Serverless Kubernetes (Knative)
- Scale-to-Zero Capabilities: Knative extends Kubernetes to support serverless workloads, automatically scaling applications down to zero replicas when idle and back up on demand.
- Cost Optimization: By terminating idle pods, Knative eliminates charges for unused resources, making it ideal for infrequent tasks or APIs with low traffic.
- Serving and Eventing: Knative provides separate components for managing request-driven services (Serving) and event-driven architectures (Eventing).
- Cold Start Trade-off: The primary disadvantage of serverless on Kubernetes is "cold starts," where the first request after a scale-to-zero incurs higher latency as the pod spins up.
Standard Kubernetes pods are meant to be always-on. But what about a task that only runs once a day? Or an API that only gets 5 requests an hour? Paying for idle pods is a waste of money.

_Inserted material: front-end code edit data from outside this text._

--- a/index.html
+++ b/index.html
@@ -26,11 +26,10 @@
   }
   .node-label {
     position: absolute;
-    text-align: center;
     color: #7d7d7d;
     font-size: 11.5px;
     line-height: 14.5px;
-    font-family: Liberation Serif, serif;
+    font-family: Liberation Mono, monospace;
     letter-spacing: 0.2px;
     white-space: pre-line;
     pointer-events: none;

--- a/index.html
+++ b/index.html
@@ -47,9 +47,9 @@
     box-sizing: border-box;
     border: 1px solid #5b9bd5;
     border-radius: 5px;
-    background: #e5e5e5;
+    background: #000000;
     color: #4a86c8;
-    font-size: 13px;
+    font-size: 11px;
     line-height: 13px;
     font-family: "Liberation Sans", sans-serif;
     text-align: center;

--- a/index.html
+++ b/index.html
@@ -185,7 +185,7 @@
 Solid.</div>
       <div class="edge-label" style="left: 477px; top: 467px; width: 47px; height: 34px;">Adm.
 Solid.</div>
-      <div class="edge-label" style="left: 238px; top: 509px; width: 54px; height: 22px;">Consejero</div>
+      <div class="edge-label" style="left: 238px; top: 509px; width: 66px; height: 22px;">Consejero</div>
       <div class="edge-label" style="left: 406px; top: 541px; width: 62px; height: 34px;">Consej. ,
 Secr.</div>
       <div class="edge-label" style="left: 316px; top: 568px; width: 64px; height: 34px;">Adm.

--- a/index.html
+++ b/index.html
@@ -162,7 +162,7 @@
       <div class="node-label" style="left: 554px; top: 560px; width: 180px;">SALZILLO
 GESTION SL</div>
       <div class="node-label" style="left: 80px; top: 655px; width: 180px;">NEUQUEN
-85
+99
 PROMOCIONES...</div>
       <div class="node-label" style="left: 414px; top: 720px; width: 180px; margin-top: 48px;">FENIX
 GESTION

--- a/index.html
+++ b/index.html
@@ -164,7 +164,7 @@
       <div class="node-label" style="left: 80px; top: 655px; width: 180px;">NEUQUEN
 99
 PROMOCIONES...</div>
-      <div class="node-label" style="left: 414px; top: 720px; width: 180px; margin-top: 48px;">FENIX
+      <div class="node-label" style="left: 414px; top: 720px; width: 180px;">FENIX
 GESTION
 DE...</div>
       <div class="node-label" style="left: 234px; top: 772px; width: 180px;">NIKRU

Knative extends Kubernetes to provide a Serverless experience, including the ability to scale down to Zero.
1. Scale-to-Zero
When no requests are coming in, Knative terminates all pods. When a new request arrives, it holds the packet, spins up a pod, and then forwards the traffic.
2. Key Components
Knative Serving
Handles the "Scale-to-Zero" logic, traffic splitting (Canary), and point-in-time snapshots of your code (Revisions).
Knative Eventing
Allows you to build "Event-Driven" architectures. For example: "When a file is uploaded to S3, trigger this Pod to process it."
3. Cold Starts
The main trade-off of Serverless is the Cold Start. Because the first user has to wait for the pod to pull the image and start up, the initial latency can be high (1-5 seconds).
Pro Tip: Use very small images (like those built with Go or Rust) to minimize cold start times.